Sadie Dean: Tell us about your screenwriting journey. What was the spark that made you decide to become a storyteller?

Little Marvin: Where do I begin. I would say, well I wanted this for a long time. I mean I loved the theme of television, and I've been obsessed with it since I was a child, TV was an event in our household, I don't know what that says about me or my therapy bill [laughs]. So, I've always wanted this and when I graduated from college, you know, in my early 20s I pursued it with some vigor, but not enough, I think I got really beat down in my 20s and when the going got tough I ran, which is not the best way to have a career [laughs]. But fast forward to a few years and I was a marketing executive and a creative director for many years, I loved my life in the kind of corporate world, but there was always this nagging dream that I wanted to make television and I wanted to be a writer. So I did what I would suggest nobody do, I put myself up for a promotion and no one asked me to have, which bosses love by the way [laughs] and if I got the gig, I would forget about my dream of being a screenwriter and just do this because that was meant to be, or if I didn't get it, I would quit my job immediately, fly to Los Angeles and not put myself out of my room until I was a paid writer. Spoiler, I did not get the job. I did exactly that. [laughs]

Little Marvin

Sadie: [laughs]. Well, I'm happy that's the case. Are there any filmmakers or screenwriters that have inspired your work?

Little Marvin: There’s so many to tell. I mean, I was the guy who would lock myself in the academy library, I would write from like 9am to noon. It's a fantastic resource for writers in Los Angeles. There's a tremendous resource and I would read, you know, Paddy Chayefsky’s Network.

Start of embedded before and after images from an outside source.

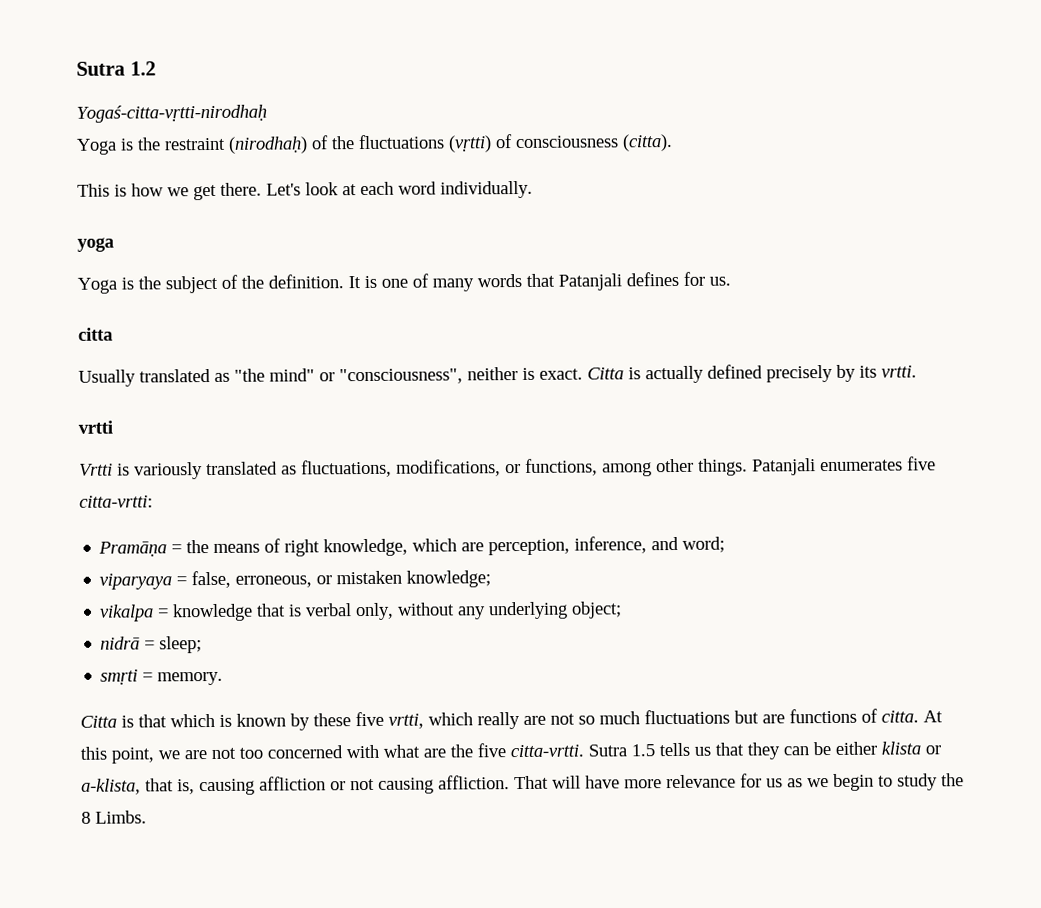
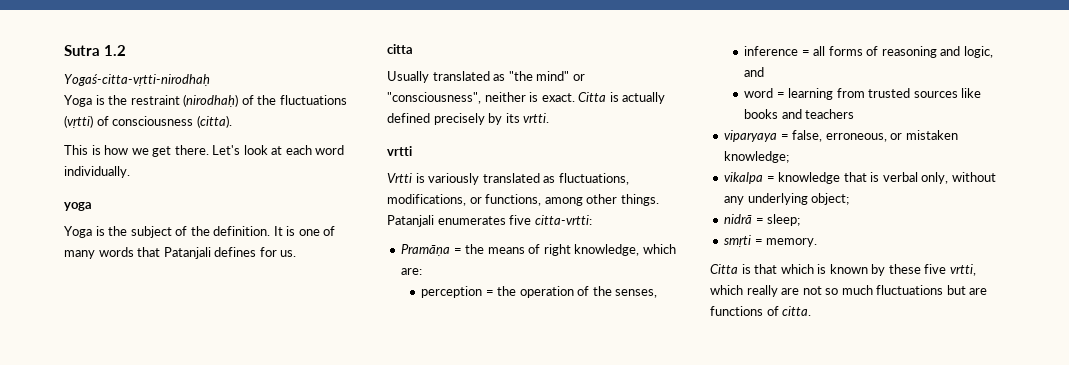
- Pramāṇa = the means of right knowledge, which are perception, inference, and word;
+ Pramāṇa = the means of right knowledge, which are:
+ perception = the operation of the senses,
+ inference = all forms of reasoning and logic, and
+ word = learning from trusted sources like books and teachers
- At this point, we are not too concerned with what are the five citta-vrtti. Sutra 1.5 tells us that they can be either klista or a-klista, that is, causing affliction or not causing affliction. That will have more relevance for us as we begin to study the 8 Limbs.

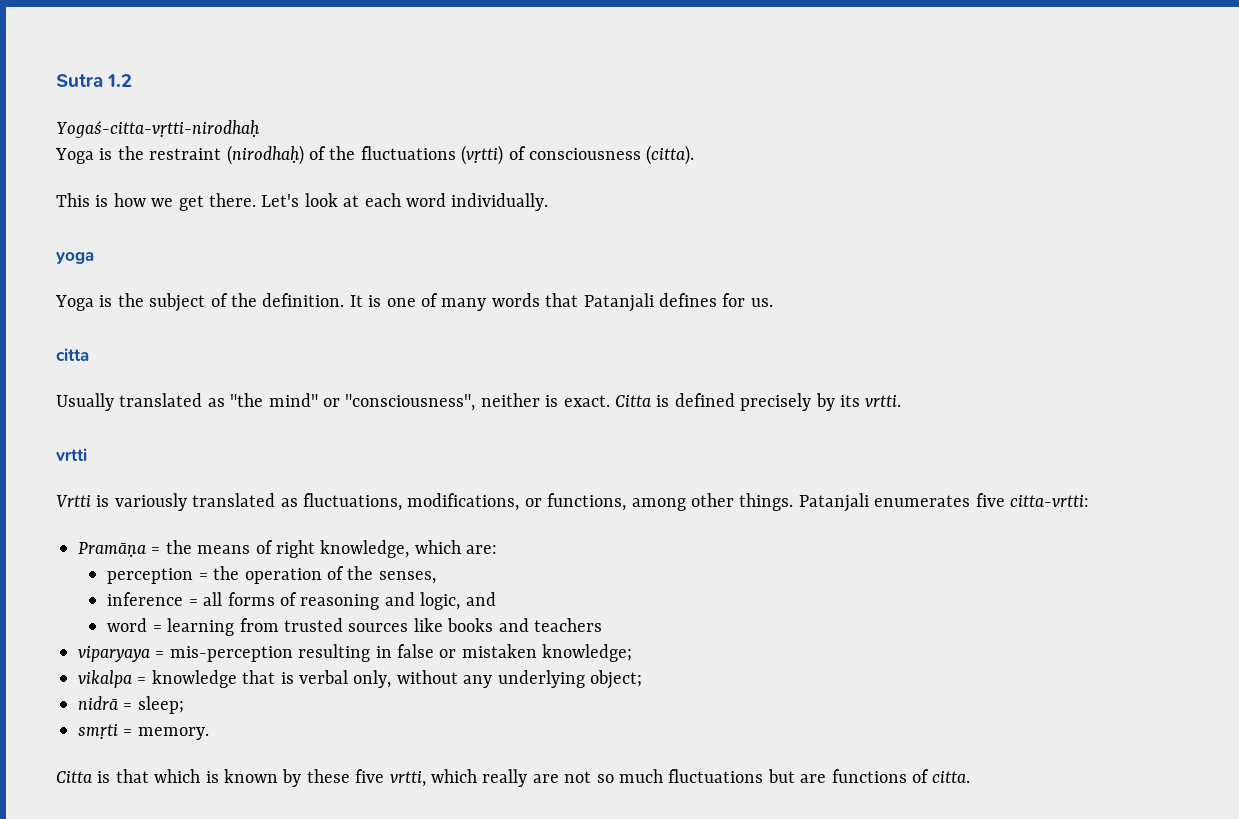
- Citta is actually defined precisely by its vrtti.
+ Citta is defined precisely by its vrtti.
- viparyaya = false, erroneous, or mistaken knowledge;
+ viparyaya = mis-perception resulting in false or mistaken knowledge;

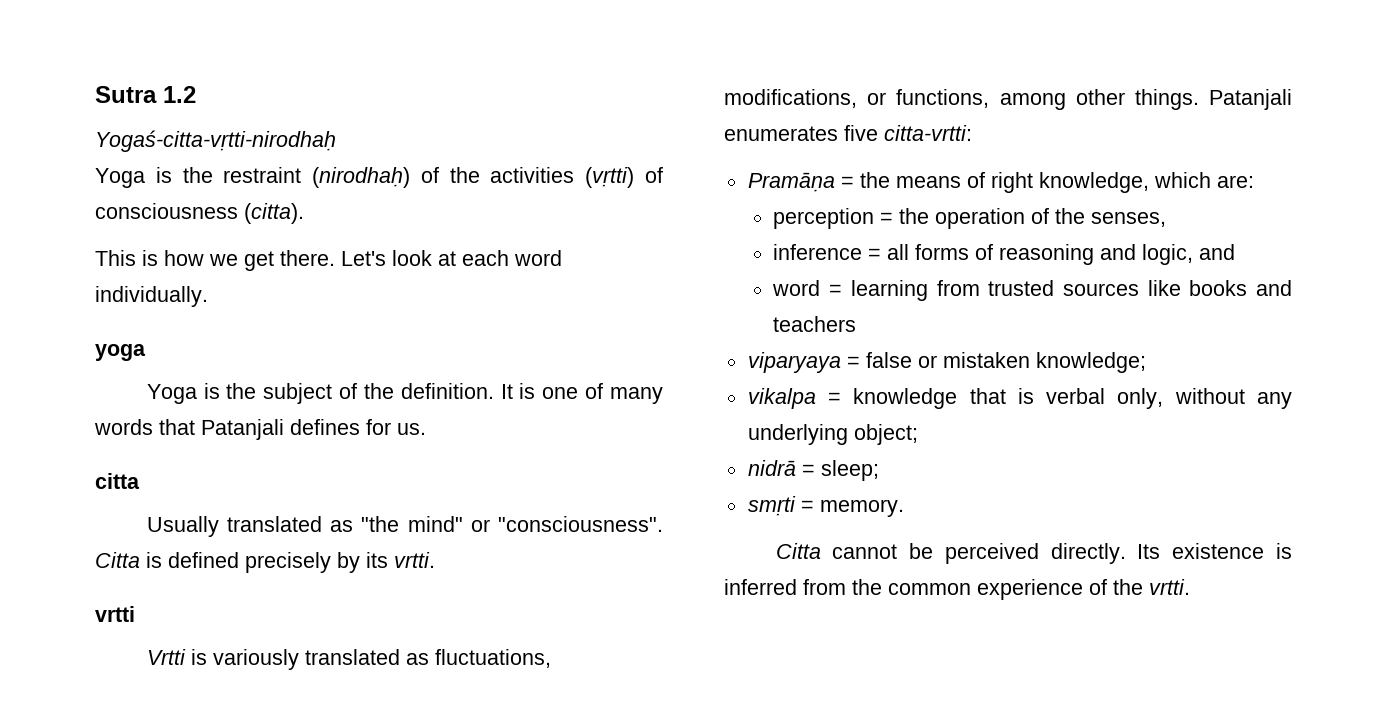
- Yoga is the restraint (nirodhaḥ) of the fluctuations (vṛtti) of consciousness (citta).
+ Yoga is the restraint (nirodhaḥ) of the activities (vṛtti) of consciousness (citta).
- Usually translated as "the mind" or "consciousness", neither is exact.
+ Usually translated as "the mind" or "consciousness".
- viparyaya = mis-perception resulting in false or mistaken knowledge;
+ viparyaya = false or mistaken knowledge;
- Citta is that which is known by these five vrtti, which really are not so much fluctuations but are functions of citta.
+ Citta cannot be perceived directly. Its existence is inferred from the common experience of the vrtti.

Any day where I felt like I was actually good I would read Paddy Chayefsky. [laughs] ‘Oh right, I’m a total hack’ and then I would go back to work. But too many to count. Especially the directors Brian De Palma, Stanley Kubrick, William Friedkin, there are too many to name.

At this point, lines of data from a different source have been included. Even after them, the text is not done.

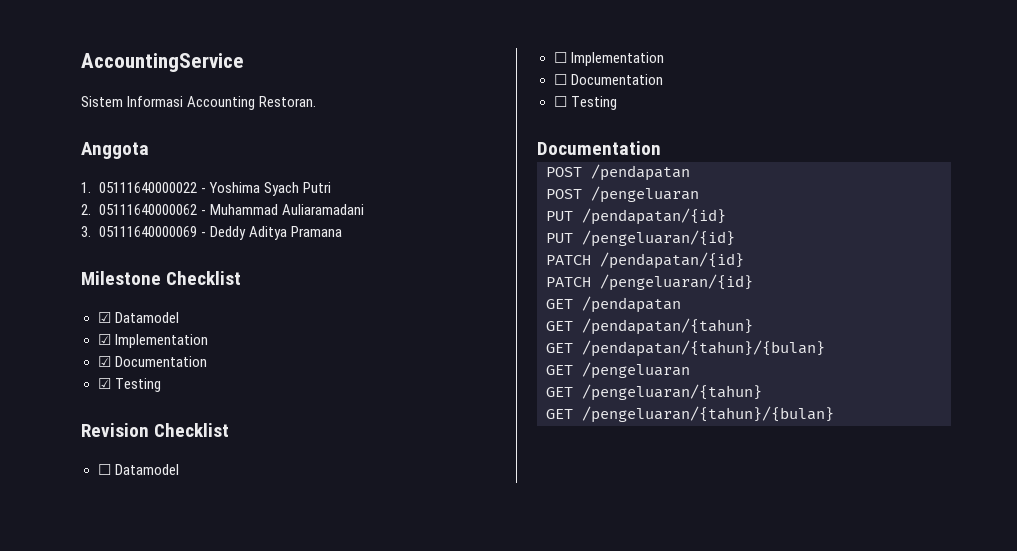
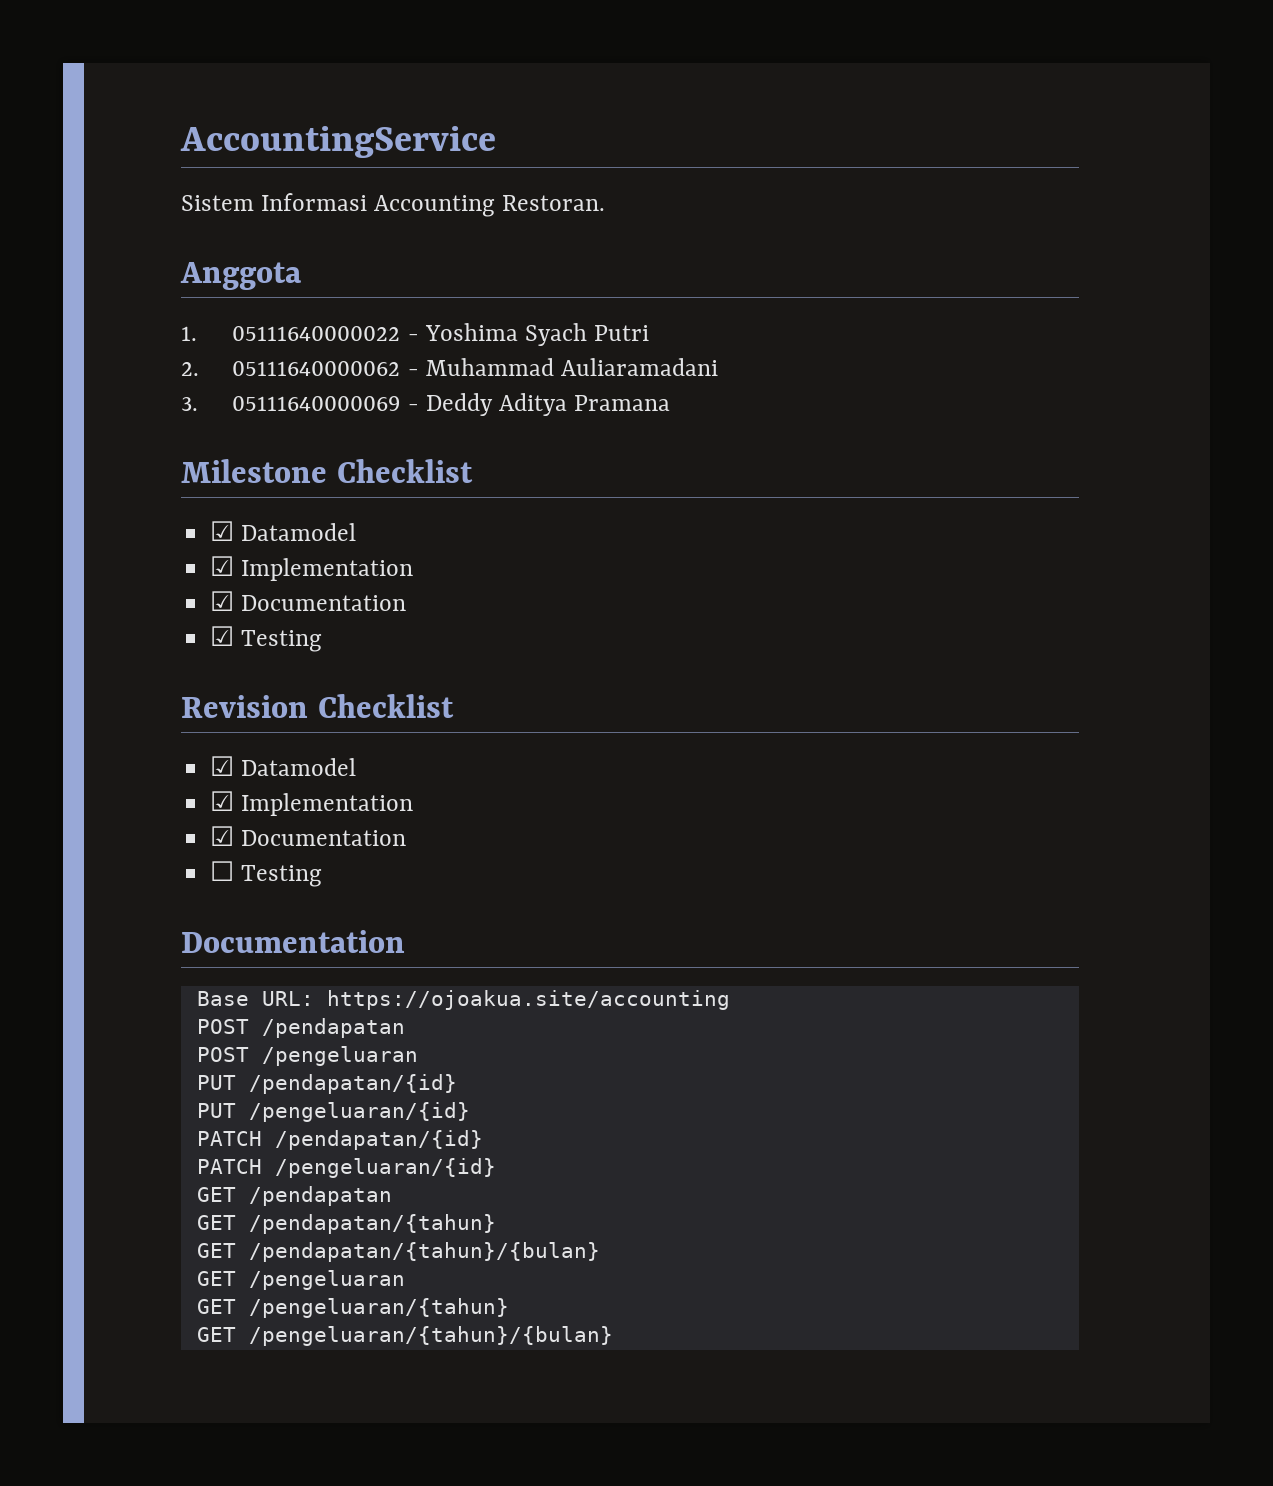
  Revision Checklist
- ☐ Datamodel
- ☐ Implementation
- ☐ Documentation
+ ☑ Datamodel
+ ☑ Implementation
+ ☑ Documentation
+ Base URL: https://ojoakua.site/accounting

Sadie: Yeah, I can definitely sense with you just naming off those directors and Paddy Chayefsky, and I can see those influences in this anthology series. So, what inspired you to tell this story specifically?

Little Marvin: There was a few things that I was waking up to every morning and sort of opening my phone and seeing video after video of Black folks being terrorized in some way by the police, or surveils, or watched or harassed and I started to think about my own experiences with that kind of terror and with that gaze but also a history of that gaze that stretches all the way back to the dawn of this country. You know for Black folks, public spaces have been weaponized against Black folks since the dawn of this country. What I hadn't seen was the sort of tension between the public and the private, and that most private of spaces - the home. So, I wanted to focus on that and tell a terror tale but rooted in the homeownership story.

Sadie: You do an incredible job and layering in those different real-life issues, the turmoil and racism, mental illness, PTSD, and then you still find a way to balance it with this very tight-knit family and the love that they have. But also, you managed to keep us on the edge of our seats with the suspense, which is also really greatly handled especially in that pilot. I think it's very rare that you watch a pilot that you're like, ‘Okay I'm ready for the full ride.’ Was suspense initially on the page or was that something you created on set and through post while editing?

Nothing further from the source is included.